> [TASK INSTRUCTIONS]:
Only one number is wanted: the count of lines in the records below that hold the word "auto".

> [INFORMATION]:
====

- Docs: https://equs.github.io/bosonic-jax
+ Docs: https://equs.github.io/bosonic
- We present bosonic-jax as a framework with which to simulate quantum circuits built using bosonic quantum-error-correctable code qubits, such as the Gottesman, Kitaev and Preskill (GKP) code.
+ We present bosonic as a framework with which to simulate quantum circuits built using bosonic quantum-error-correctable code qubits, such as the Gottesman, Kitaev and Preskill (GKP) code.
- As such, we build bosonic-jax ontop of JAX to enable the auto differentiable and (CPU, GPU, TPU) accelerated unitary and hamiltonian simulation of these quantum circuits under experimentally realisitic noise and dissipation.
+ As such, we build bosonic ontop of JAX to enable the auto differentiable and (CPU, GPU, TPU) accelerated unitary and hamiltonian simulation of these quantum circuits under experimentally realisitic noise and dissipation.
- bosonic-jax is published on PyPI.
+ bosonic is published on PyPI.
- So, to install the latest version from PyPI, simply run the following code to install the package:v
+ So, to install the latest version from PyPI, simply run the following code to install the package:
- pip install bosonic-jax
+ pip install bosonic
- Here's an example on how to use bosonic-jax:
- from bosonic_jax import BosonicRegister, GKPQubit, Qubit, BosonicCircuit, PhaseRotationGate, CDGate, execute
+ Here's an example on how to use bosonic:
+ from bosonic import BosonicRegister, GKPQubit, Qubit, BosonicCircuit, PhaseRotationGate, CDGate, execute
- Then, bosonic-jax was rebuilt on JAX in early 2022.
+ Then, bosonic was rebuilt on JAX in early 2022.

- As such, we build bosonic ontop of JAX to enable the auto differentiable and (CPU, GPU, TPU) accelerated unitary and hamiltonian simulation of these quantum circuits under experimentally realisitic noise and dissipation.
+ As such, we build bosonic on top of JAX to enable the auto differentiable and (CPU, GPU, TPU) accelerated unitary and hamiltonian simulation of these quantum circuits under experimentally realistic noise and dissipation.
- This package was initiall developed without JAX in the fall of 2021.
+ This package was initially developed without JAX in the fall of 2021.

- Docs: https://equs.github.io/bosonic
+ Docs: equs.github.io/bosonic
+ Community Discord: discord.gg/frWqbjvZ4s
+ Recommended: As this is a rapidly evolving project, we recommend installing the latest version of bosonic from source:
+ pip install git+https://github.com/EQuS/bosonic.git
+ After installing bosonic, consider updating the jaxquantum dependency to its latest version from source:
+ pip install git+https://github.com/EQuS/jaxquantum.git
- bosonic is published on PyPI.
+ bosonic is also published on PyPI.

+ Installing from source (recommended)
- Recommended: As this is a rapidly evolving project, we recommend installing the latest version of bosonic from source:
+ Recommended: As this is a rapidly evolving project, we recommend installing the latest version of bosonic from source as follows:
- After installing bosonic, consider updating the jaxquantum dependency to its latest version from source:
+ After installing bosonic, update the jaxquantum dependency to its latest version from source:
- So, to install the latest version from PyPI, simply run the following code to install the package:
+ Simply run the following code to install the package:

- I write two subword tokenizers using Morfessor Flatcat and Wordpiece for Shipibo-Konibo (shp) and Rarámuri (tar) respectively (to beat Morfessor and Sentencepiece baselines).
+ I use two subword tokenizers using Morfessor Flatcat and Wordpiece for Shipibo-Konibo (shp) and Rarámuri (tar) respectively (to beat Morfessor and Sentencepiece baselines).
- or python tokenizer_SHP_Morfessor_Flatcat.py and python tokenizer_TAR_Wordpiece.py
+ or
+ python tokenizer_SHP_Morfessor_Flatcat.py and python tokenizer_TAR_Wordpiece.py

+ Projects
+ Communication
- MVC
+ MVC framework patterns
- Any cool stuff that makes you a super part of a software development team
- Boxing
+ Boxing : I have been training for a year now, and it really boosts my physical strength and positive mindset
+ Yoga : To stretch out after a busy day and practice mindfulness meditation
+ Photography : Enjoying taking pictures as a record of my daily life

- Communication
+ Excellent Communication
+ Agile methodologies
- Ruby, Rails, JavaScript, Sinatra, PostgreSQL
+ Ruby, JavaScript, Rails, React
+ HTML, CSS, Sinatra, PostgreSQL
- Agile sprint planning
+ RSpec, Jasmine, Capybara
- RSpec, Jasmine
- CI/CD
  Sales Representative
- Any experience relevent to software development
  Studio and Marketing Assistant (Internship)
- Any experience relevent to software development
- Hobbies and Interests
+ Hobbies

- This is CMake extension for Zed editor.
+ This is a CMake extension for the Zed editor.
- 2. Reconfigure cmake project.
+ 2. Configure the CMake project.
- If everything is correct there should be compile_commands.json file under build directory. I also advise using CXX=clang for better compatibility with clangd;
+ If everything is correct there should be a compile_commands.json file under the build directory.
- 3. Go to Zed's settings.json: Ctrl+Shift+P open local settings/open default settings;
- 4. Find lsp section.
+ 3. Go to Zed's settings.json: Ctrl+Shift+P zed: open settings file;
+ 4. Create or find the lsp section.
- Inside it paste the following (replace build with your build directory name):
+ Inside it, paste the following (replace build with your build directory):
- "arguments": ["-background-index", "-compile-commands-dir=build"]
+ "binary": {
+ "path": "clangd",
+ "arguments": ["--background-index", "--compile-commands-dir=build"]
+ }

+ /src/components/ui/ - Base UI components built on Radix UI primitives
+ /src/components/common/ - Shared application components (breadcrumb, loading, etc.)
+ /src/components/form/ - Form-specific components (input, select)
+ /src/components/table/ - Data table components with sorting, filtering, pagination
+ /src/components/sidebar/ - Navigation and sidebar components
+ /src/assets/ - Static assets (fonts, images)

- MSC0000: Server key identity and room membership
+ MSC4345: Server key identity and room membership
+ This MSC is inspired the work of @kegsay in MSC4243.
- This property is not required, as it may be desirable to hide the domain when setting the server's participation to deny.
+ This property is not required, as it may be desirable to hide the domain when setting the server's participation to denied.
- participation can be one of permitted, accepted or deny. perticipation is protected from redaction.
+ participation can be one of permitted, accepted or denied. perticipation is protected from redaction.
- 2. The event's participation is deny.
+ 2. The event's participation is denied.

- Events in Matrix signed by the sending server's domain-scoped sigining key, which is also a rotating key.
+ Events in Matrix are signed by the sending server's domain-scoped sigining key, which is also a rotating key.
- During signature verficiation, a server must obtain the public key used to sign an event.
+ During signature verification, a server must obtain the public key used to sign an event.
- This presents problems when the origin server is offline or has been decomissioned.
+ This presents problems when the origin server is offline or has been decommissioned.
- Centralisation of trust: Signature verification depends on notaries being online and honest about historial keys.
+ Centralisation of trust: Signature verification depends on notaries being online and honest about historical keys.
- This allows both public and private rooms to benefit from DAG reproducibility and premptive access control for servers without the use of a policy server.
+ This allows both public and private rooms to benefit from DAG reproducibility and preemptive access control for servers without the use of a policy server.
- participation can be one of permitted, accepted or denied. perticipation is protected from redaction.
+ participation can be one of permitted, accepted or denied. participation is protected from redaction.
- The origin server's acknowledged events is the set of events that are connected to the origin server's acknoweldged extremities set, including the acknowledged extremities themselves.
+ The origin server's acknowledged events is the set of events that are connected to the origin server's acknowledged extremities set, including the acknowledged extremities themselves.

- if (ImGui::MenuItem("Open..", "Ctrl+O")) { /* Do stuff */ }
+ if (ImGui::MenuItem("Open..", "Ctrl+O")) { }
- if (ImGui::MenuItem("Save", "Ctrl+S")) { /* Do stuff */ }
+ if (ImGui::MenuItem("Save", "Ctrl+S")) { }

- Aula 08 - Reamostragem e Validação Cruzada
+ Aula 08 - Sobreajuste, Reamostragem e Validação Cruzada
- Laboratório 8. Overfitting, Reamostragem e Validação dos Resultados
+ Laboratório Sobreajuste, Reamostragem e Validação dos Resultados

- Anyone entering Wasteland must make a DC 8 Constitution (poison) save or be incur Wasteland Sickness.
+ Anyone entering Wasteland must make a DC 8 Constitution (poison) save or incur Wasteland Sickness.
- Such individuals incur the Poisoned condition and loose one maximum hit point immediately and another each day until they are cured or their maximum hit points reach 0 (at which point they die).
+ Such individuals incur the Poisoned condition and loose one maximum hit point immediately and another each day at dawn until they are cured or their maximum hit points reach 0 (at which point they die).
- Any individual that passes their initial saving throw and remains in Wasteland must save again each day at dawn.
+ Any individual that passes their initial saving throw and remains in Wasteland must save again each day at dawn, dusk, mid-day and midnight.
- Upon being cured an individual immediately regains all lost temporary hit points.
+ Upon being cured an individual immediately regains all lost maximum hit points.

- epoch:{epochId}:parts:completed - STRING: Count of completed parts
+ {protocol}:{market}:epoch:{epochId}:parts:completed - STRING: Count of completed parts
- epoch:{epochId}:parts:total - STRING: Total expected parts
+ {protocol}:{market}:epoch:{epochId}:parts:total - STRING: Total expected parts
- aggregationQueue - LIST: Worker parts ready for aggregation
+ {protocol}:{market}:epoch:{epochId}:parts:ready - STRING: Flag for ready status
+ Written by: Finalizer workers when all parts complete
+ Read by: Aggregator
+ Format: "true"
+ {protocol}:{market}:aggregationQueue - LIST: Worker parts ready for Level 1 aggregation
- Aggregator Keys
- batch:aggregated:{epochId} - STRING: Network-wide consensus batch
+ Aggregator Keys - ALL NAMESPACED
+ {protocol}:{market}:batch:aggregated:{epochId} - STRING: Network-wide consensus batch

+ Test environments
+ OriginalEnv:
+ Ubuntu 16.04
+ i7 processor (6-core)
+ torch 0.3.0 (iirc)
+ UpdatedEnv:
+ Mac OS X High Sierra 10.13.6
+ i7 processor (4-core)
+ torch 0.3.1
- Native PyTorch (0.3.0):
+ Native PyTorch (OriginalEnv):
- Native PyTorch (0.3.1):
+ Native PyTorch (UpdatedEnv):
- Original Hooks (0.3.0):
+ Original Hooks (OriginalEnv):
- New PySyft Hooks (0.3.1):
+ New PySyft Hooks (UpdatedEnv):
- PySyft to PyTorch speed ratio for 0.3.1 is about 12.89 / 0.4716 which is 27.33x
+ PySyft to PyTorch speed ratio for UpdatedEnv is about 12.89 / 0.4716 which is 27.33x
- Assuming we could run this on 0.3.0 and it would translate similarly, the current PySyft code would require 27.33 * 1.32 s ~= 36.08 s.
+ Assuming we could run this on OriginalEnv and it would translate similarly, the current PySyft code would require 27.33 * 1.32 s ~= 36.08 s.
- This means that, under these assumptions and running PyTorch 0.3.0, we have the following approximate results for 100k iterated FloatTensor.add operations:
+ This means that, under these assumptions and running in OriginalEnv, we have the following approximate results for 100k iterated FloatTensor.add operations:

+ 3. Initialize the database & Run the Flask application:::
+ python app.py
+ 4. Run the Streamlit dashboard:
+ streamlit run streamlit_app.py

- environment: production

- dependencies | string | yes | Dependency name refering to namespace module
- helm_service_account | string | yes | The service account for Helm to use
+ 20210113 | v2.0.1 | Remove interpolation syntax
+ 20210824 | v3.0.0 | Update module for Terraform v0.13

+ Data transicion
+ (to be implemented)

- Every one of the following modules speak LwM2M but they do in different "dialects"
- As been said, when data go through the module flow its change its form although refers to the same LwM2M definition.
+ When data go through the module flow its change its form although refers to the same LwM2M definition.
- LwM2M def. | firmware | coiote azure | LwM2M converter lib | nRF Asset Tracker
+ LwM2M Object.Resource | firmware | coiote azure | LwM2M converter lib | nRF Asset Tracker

====

> [EXERCISE SOLUTION]:
4